## DATA
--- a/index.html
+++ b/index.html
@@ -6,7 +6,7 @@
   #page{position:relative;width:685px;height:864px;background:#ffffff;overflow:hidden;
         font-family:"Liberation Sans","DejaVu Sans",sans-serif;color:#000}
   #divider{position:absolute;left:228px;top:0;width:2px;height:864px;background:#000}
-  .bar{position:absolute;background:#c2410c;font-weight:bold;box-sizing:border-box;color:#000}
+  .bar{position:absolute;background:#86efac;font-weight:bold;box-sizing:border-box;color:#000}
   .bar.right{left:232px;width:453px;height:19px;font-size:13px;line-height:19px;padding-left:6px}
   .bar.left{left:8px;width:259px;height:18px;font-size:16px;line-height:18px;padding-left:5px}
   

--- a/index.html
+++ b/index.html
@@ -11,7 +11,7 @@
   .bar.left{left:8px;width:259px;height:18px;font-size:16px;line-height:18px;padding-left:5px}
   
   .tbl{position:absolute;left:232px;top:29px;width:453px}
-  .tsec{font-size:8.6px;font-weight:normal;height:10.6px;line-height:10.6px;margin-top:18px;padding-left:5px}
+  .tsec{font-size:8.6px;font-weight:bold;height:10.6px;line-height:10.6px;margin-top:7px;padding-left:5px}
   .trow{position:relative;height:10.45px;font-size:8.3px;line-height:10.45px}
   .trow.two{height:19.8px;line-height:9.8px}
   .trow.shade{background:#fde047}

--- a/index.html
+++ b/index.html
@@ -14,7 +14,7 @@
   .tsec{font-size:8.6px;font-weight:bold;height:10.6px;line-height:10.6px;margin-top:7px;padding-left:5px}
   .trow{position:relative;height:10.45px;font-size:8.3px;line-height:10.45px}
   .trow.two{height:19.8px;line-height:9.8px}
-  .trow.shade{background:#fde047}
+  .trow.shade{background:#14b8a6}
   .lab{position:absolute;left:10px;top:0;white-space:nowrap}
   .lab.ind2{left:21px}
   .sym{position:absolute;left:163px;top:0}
==
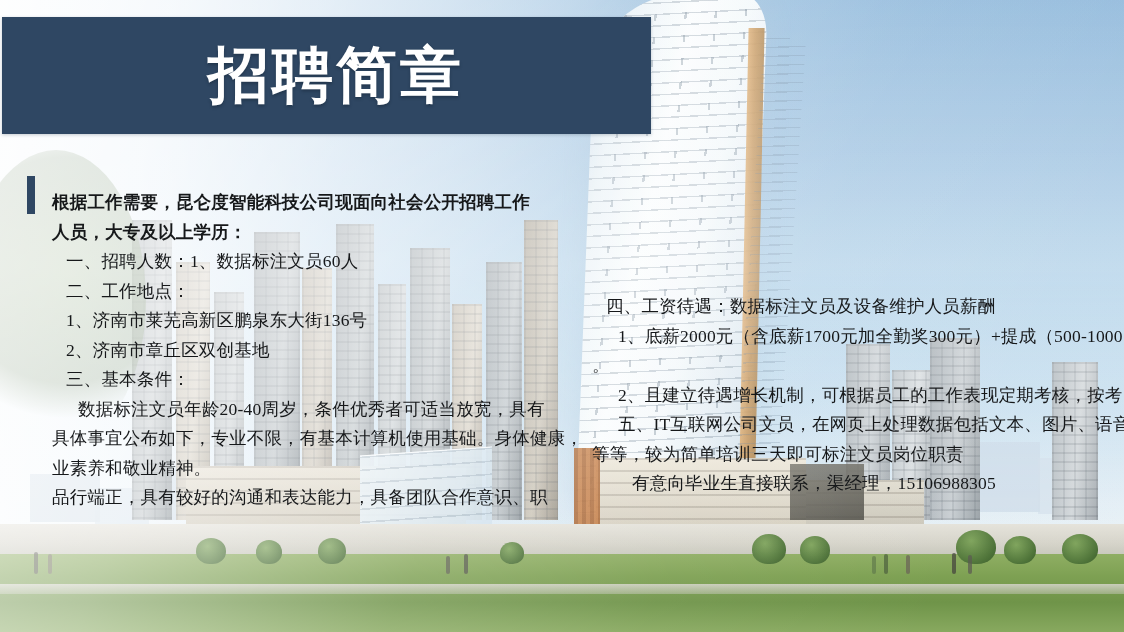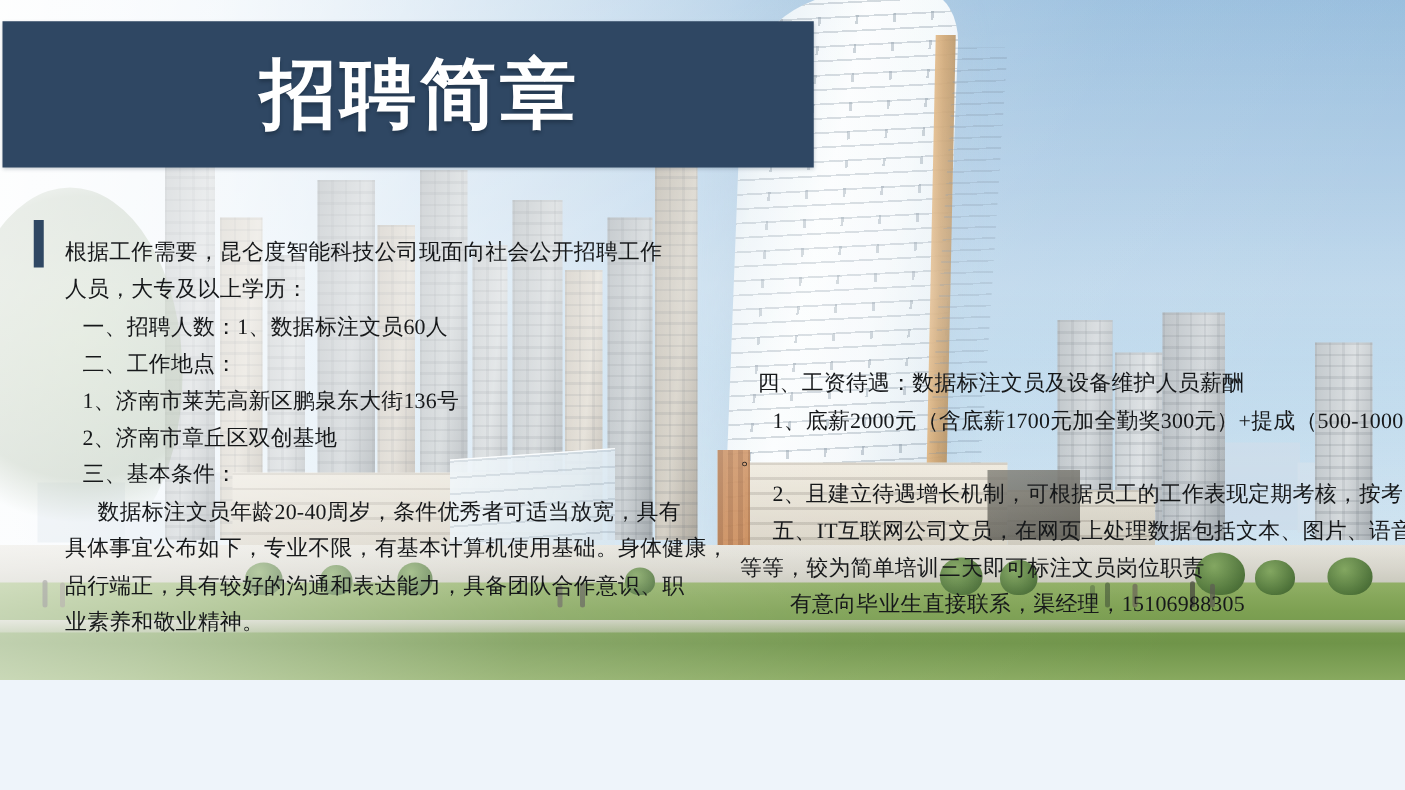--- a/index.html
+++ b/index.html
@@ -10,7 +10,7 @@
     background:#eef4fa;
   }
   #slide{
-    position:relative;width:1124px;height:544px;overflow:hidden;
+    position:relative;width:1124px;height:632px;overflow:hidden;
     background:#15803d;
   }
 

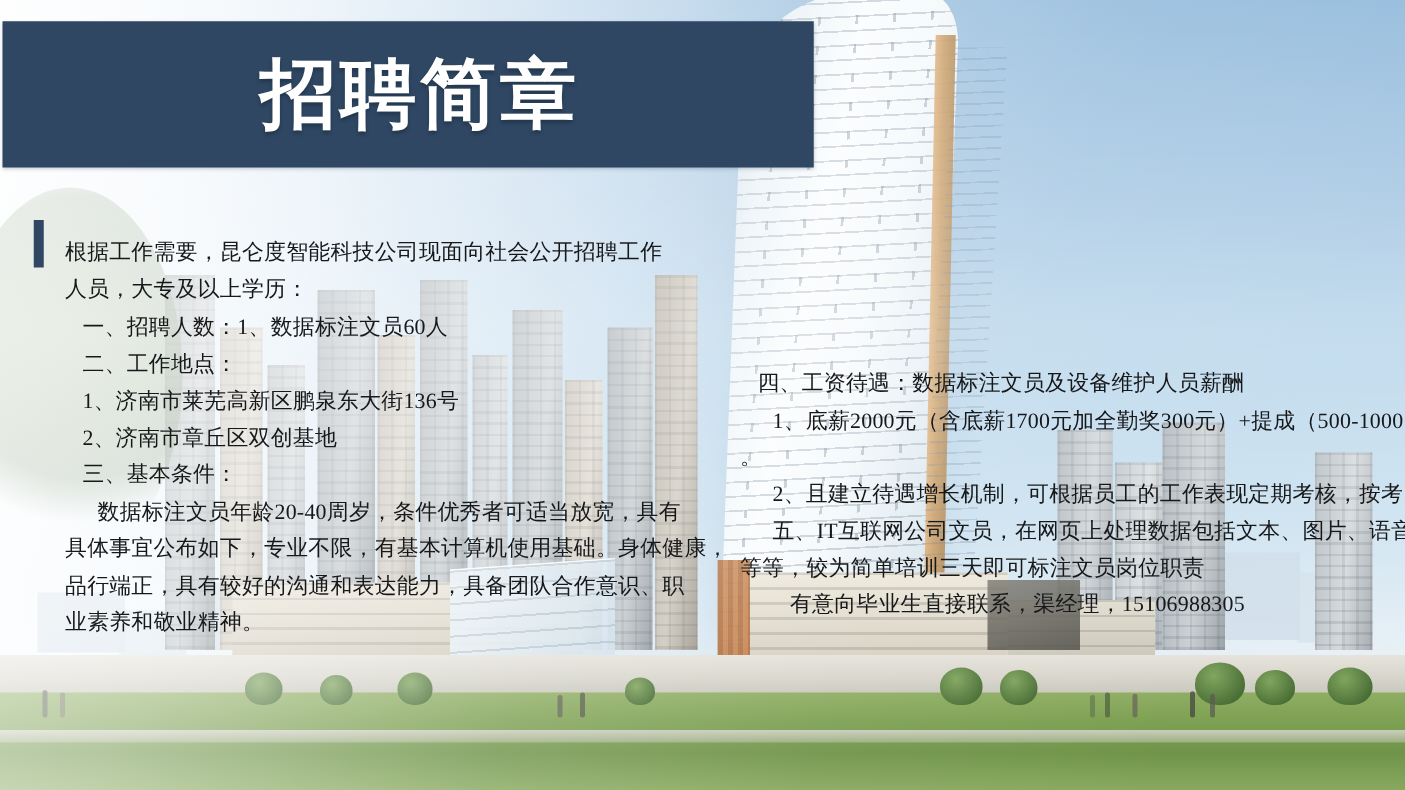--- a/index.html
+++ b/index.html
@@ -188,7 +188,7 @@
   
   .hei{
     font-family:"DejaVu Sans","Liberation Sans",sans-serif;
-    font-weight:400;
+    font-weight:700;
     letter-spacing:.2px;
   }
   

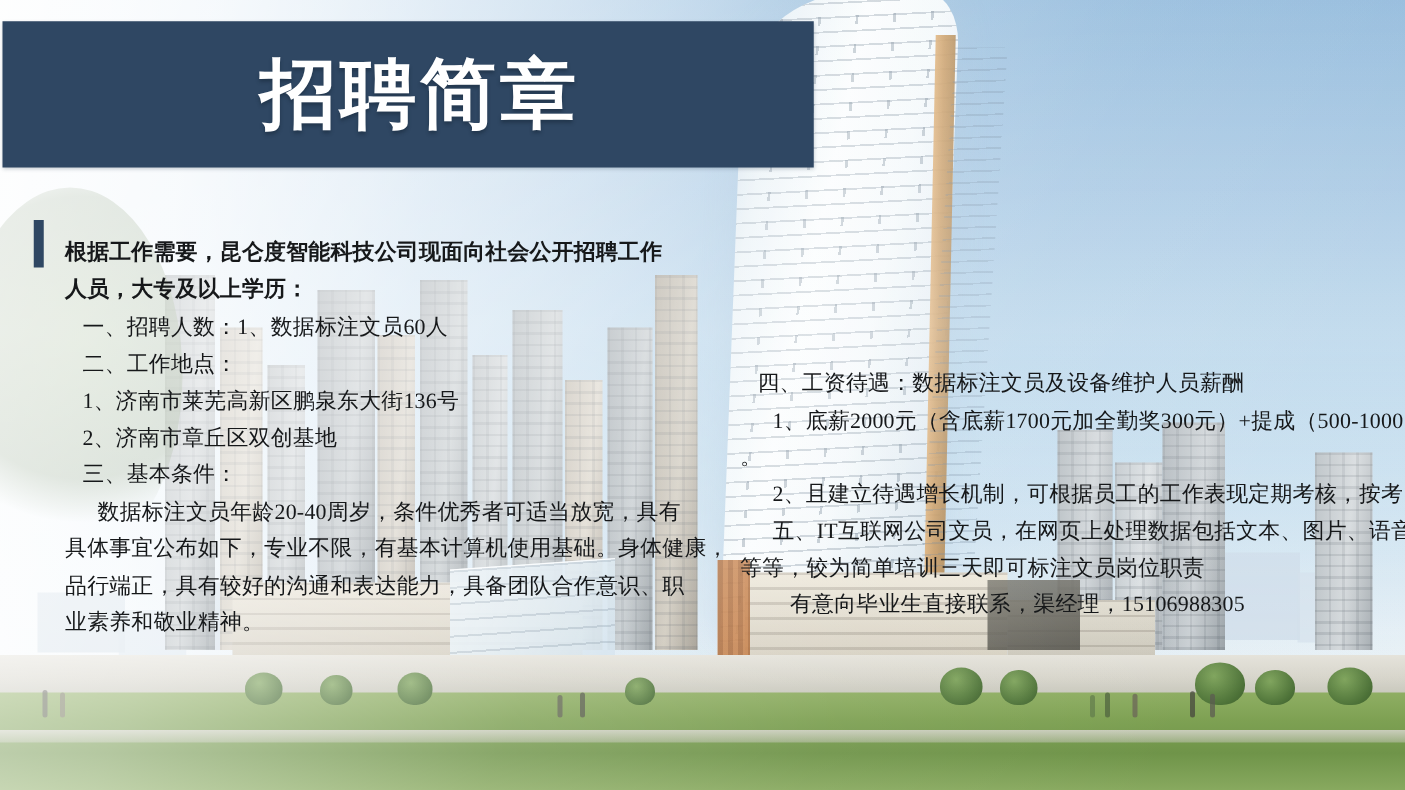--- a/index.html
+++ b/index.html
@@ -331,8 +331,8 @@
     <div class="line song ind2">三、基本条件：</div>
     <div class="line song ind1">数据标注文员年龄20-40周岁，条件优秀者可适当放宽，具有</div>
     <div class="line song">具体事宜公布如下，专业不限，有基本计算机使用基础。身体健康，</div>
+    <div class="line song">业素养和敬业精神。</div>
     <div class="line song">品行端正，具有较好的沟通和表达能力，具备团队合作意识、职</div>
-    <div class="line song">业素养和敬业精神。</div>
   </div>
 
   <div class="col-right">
* * *
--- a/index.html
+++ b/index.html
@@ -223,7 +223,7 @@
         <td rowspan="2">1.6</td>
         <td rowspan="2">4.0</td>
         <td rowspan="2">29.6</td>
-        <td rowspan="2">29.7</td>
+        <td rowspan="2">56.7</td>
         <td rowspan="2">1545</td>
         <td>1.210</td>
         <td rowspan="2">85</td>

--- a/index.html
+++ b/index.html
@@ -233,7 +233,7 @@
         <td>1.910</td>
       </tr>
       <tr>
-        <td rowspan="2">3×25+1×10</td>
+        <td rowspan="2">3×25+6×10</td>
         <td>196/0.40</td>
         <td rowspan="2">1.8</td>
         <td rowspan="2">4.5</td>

## WORK TASK
Find the lines that mention "overflow" in the entries and show them.

## ANSWER AREA
   #page{position:relative;width:685px;height:864px;background:#ffffff;overflow:hidden;
-    position:relative;width:1124px;height:544px;overflow:hidden;
+    position:relative;width:1124px;height:632px;overflow:hidden;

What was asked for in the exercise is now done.